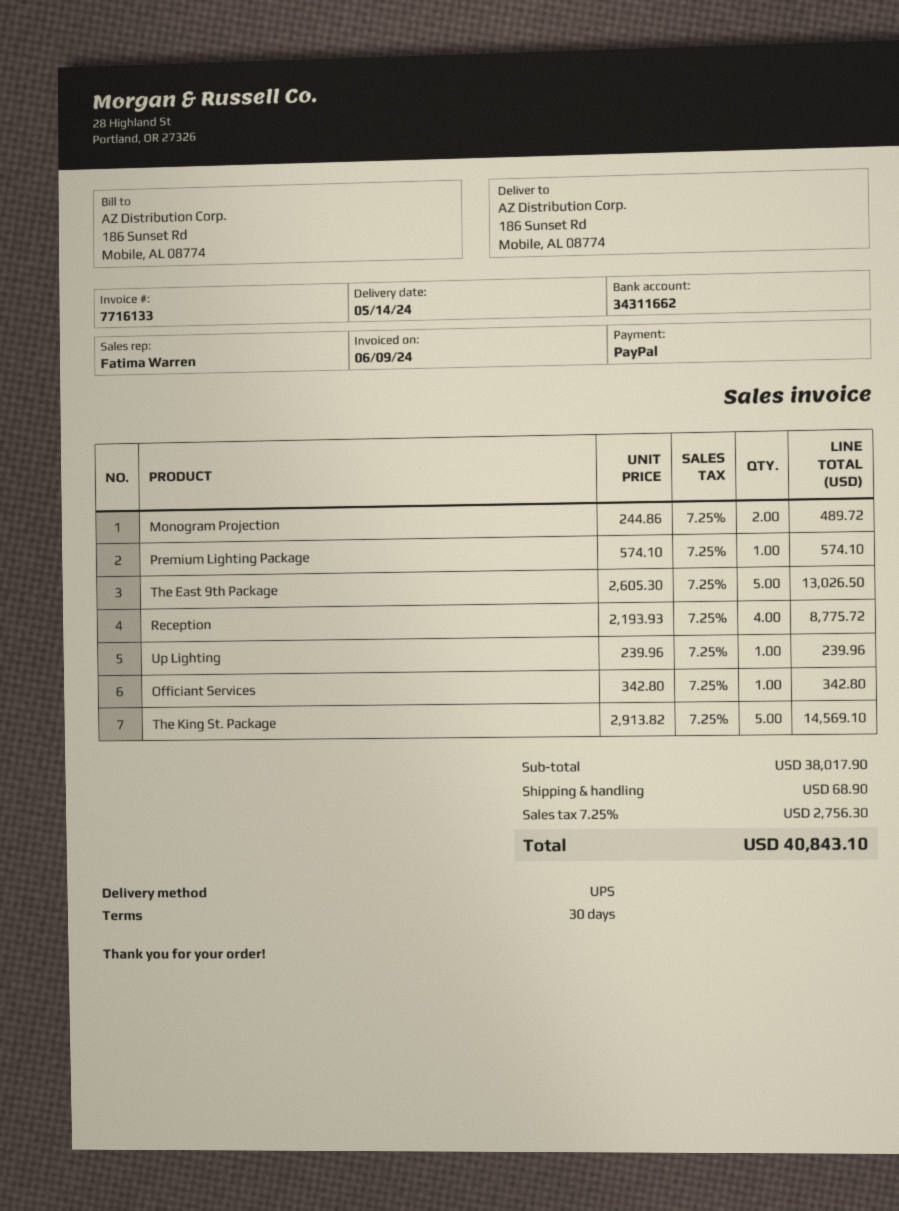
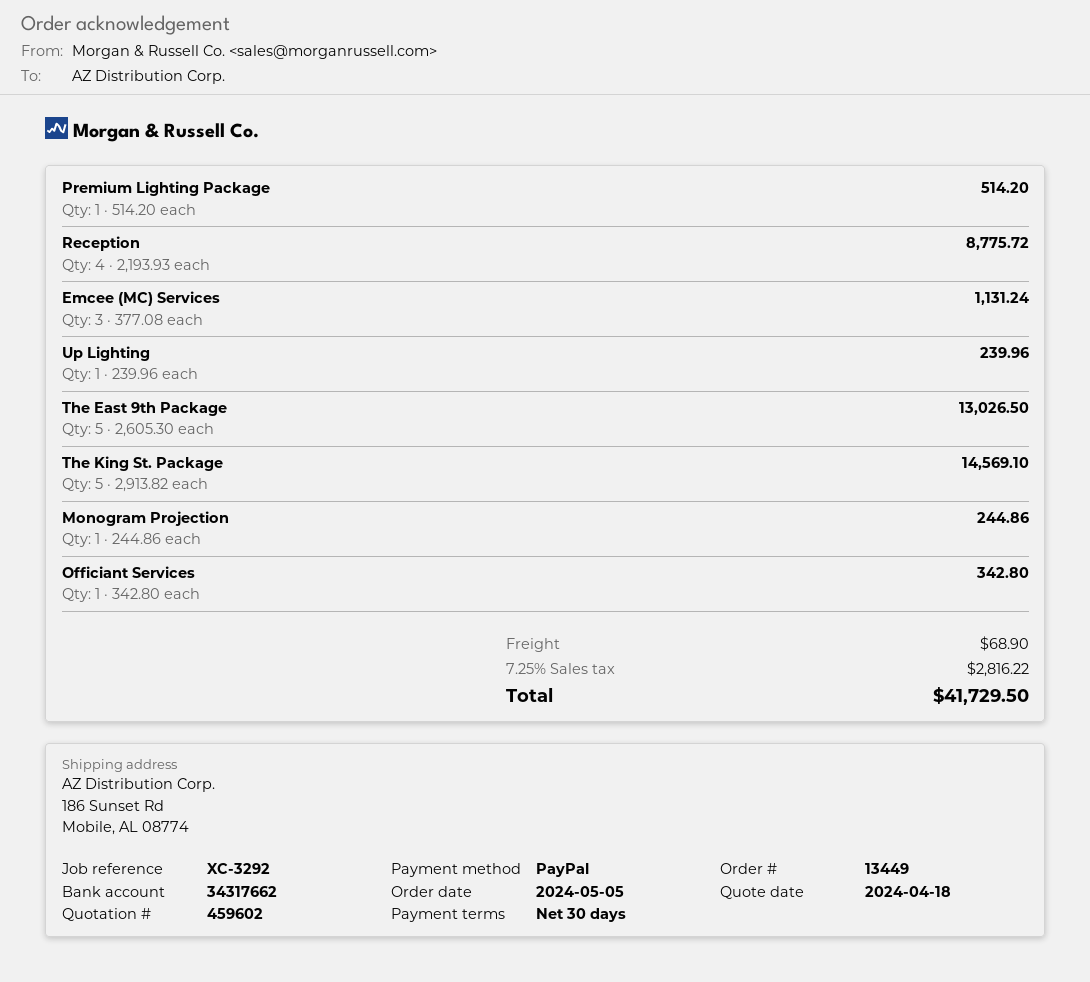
bank account: 34311662 -> 34317662
Monogram Projection: 2 x 244.86 = 489.72 -> 1 x 244.86 = 244.86
Premium Lighting Package: 1 x 574.10 = 574.10 -> 1 x 514.20 = 514.20
Emcee (MC) Services: none -> 3 x 377.08 = 1131.24
tax: 7.25% = 2756.30 -> 7.25% = 2816.22
total: 40843.10 -> 41729.50

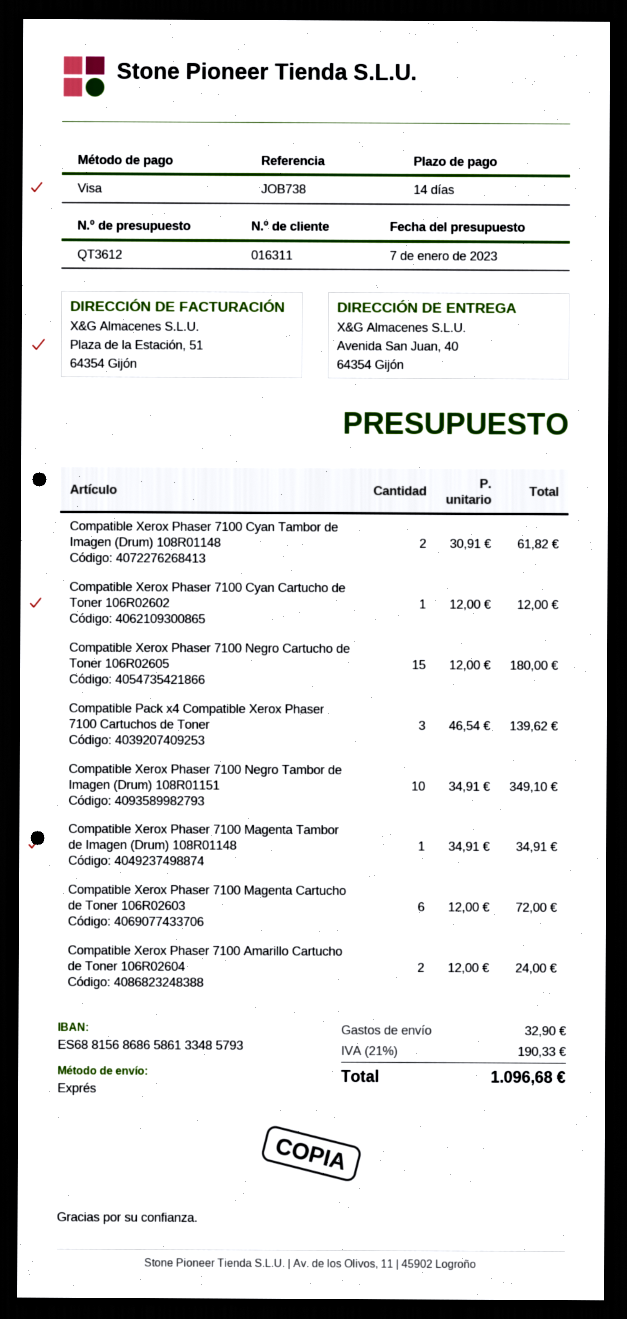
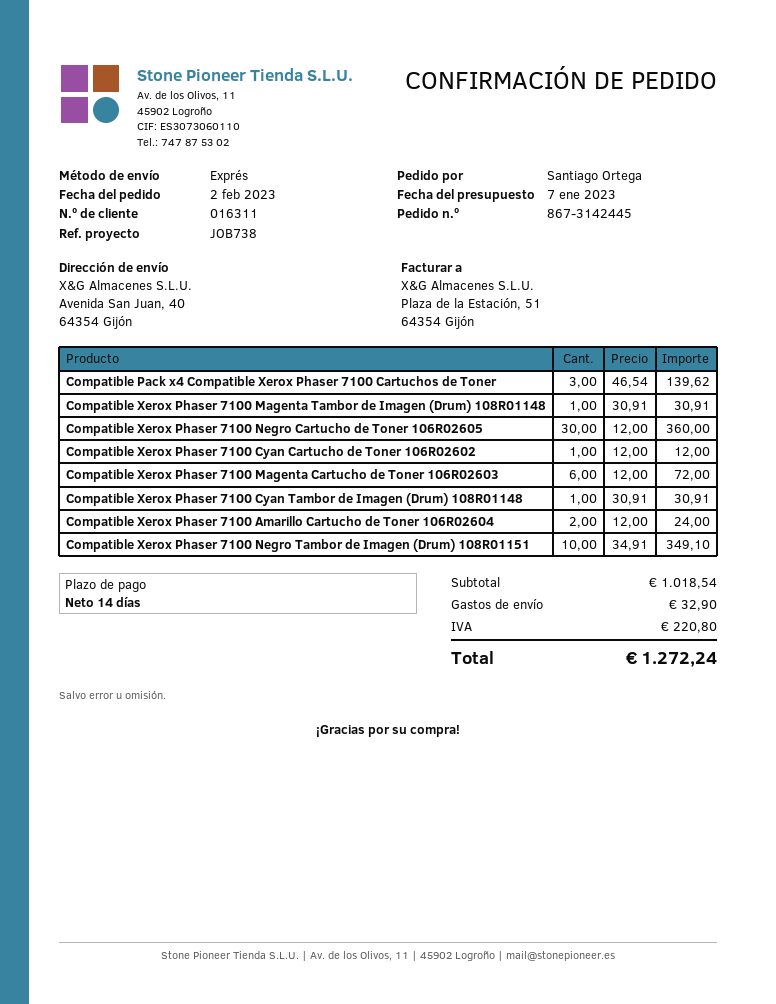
Compatible Xerox Phaser 7100 Cyan Tambor de Imagen (Drum) 108R01148: 2 x 30.91 = 61.82 -> 1 x 30.91 = 30.91
Compatible Xerox Phaser 7100 Negro Cartucho de Toner 106R02605: 15 x 12.00 = 180.00 -> 30 x 12.00 = 360.00
Compatible Xerox Phaser 7100 Magenta Tambor de Imagen (Drum) 108R01148: 1 x 34.91 = 34.91 -> 1 x 30.91 = 30.91
tax: 190.33 -> 220.80
total: 1096.68 -> 1272.24

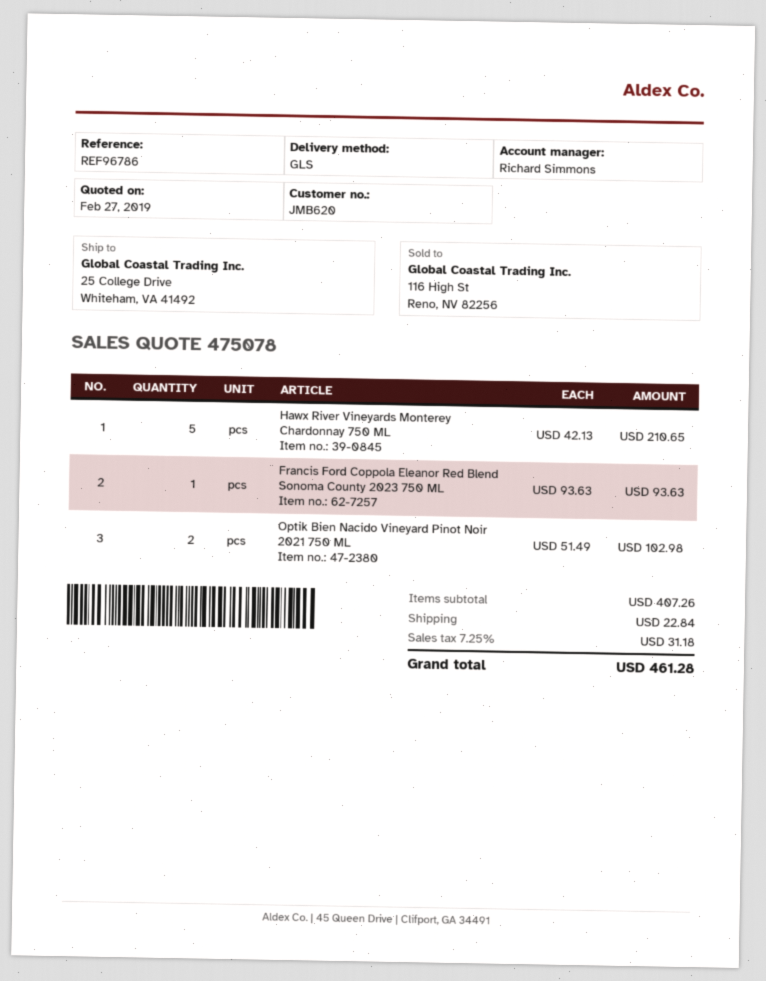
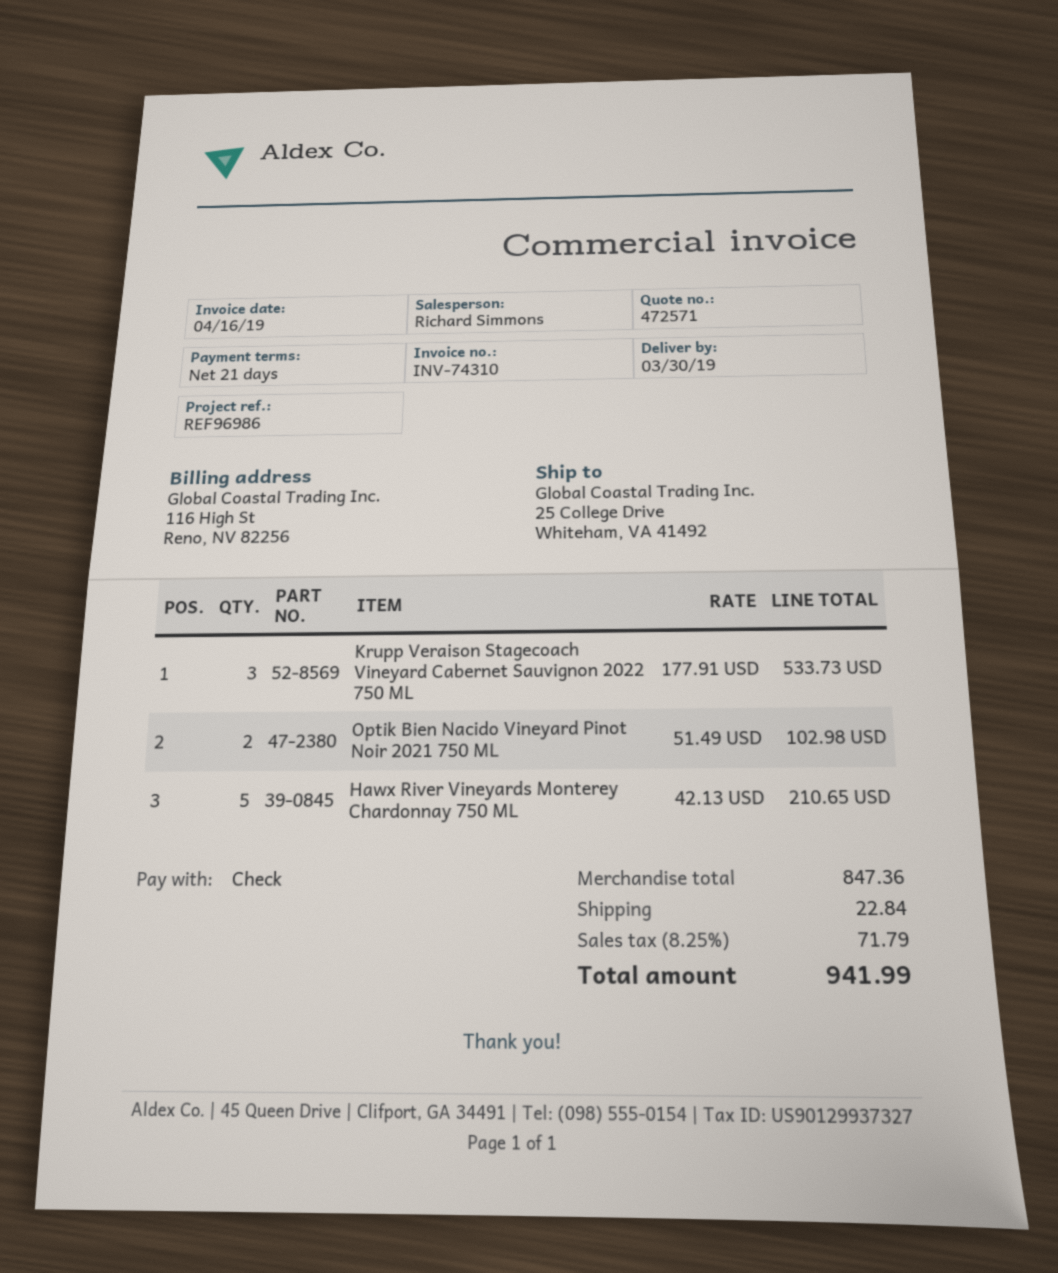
quote number: 475078 -> 472571
reference: REF96786 -> REF96986
Francis Ford Coppola Eleanor Red Blend Sonoma County 2023 750 ML: 1 x 93.63 = 93.63 -> none
Krupp Veraison Stagecoach Vineyard Cabernet Sauvignon 2022 750 ML: none -> 3 x 177.91 = 533.73
subtotal: 407.26 -> 847.36
tax: 7.25% = 31.18 -> 8.25% = 71.79
total: 461.28 -> 941.99

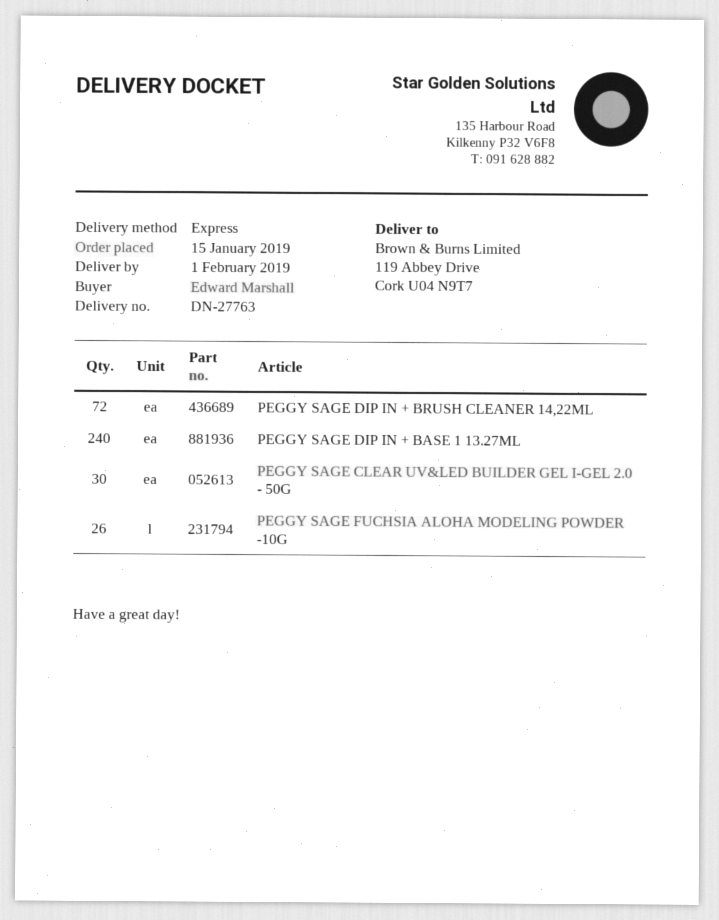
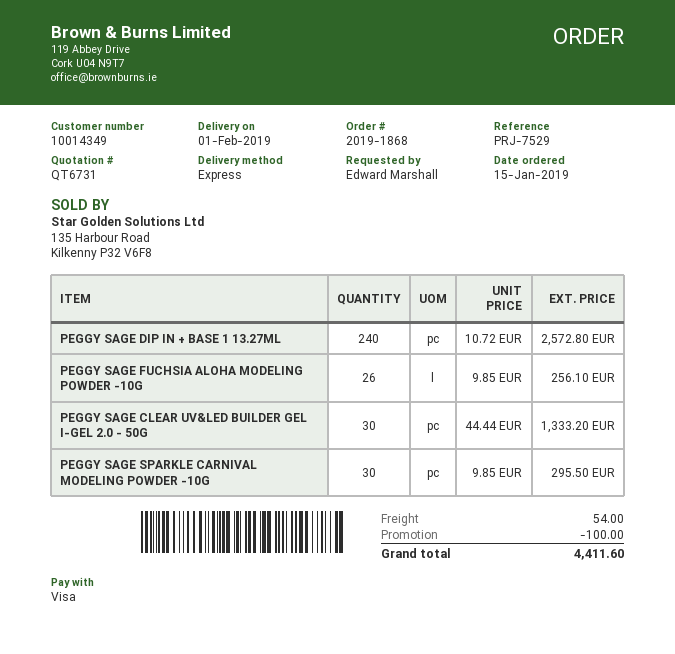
PEGGY SAGE DIP IN + BRUSH CLEANER 14,22ML: 72 -> none
PEGGY SAGE SPARKLE CARNIVAL MODELING POWDER -10G: none -> 30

=== Your task ===
Please reproduce the records above exactly, leaving out every picture.

=== Answer section ===
bank account: 34311662 -> 34317662
Monogram Projection: 2 x 244.86 = 489.72 -> 1 x 244.86 = 244.86
Premium Lighting Package: 1 x 574.10 = 574.10 -> 1 x 514.20 = 514.20
Emcee (MC) Services: none -> 3 x 377.08 = 1131.24
tax: 7.25% = 2756.30 -> 7.25% = 2816.22
total: 40843.10 -> 41729.50

Compatible Xerox Phaser 7100 Cyan Tambor de Imagen (Drum) 108R01148: 2 x 30.91 = 61.82 -> 1 x 30.91 = 30.91
Compatible Xerox Phaser 7100 Negro Cartucho de Toner 106R02605: 15 x 12.00 = 180.00 -> 30 x 12.00 = 360.00
Compatible Xerox Phaser 7100 Magenta Tambor de Imagen (Drum) 108R01148: 1 x 34.91 = 34.91 -> 1 x 30.91 = 30.91
tax: 190.33 -> 220.80
total: 1096.68 -> 1272.24

quote number: 475078 -> 472571
reference: REF96786 -> REF96986
Francis Ford Coppola Eleanor Red Blend Sonoma County 2023 750 ML: 1 x 93.63 = 93.63 -> none
Krupp Veraison Stagecoach Vineyard Cabernet Sauvignon 2022 750 ML: none -> 3 x 177.91 = 533.73
subtotal: 407.26 -> 847.36
tax: 7.25% = 31.18 -> 8.25% = 71.79
total: 461.28 -> 941.99

PEGGY SAGE DIP IN + BRUSH CLEANER 14,22ML: 72 -> none
PEGGY SAGE SPARKLE CARNIVAL MODELING POWDER -10G: none -> 30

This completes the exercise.